Writing Tools: Analog Edition

My usual kit.
My usual kit.

Most of my writing is done electronically. I have a combination of laptops, keyboards, and even keyboard computers. Even while those are my main source of input, they’re not always the first thing I turn to.

When I need to get something down now I reach for old-fashioned pen and paper. There’s no boot up/wake from sleep time, and it doesn’t require a password start using.1 It’s also non-modal. Meaning I can switch between words to pictures at will. This free-form creativeness can lead to the unexpected.

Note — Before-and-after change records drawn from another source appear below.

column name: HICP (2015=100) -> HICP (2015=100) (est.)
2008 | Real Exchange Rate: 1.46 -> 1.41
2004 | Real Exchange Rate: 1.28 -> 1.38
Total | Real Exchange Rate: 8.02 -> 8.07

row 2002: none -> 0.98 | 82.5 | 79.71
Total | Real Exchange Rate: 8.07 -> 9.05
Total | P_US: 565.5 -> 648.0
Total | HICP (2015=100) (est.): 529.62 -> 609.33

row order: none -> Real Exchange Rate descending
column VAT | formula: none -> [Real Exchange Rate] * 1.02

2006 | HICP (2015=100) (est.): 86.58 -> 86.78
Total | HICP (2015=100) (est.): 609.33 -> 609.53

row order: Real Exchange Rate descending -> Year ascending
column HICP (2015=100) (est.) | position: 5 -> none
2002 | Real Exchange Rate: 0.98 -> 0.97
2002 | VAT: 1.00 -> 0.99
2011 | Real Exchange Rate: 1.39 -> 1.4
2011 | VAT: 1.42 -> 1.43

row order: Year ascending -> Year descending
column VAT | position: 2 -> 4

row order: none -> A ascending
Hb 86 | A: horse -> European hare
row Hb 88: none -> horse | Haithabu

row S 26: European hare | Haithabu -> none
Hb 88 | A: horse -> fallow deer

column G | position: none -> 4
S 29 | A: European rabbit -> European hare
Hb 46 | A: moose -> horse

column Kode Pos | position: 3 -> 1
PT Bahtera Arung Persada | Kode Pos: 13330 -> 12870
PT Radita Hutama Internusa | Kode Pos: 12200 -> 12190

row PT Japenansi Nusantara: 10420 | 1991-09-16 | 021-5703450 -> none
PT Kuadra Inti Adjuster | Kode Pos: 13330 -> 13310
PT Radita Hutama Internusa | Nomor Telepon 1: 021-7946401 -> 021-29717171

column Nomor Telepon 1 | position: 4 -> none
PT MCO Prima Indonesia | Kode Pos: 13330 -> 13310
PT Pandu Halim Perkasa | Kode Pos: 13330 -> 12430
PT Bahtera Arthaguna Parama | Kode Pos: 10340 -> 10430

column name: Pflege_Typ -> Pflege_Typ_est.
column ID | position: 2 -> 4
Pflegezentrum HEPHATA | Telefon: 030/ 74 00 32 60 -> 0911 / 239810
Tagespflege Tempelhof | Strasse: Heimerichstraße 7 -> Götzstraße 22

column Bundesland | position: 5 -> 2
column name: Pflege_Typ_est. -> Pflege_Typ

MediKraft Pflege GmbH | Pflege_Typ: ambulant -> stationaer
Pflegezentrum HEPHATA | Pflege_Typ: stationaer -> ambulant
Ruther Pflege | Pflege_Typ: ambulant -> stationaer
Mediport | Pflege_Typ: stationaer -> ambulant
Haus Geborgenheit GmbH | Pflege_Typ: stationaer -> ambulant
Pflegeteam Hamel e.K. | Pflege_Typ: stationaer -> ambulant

As a lifetime typist, I can’t write anything of length in longhand. That’s just too slow, and I wouldn’t be able to read it later. I have horrible handwriting that is my own witches brew of speed and abbreviations. I should probably have it cryptographically analyzed. There might even be hidden meanings in there, somewhere.

The pen and paper in the picture are my favorites. A Zebra 301 with blue ink and a generic reporter’s notebook. I like the pens for their size and relative toughness. The metal barrel is unlikely to break in my bag. The notebooks are just a good size. I can leave it open on my desk and it doesn’t take up too much room.

(Besides I wanted to show off a picture from this afternoon. The window light was soft and smooth. The behind-the-scenes shot is here.)


  1. If you don’t have one, please put a password on your computer and phone. The hassle is offset by the protection.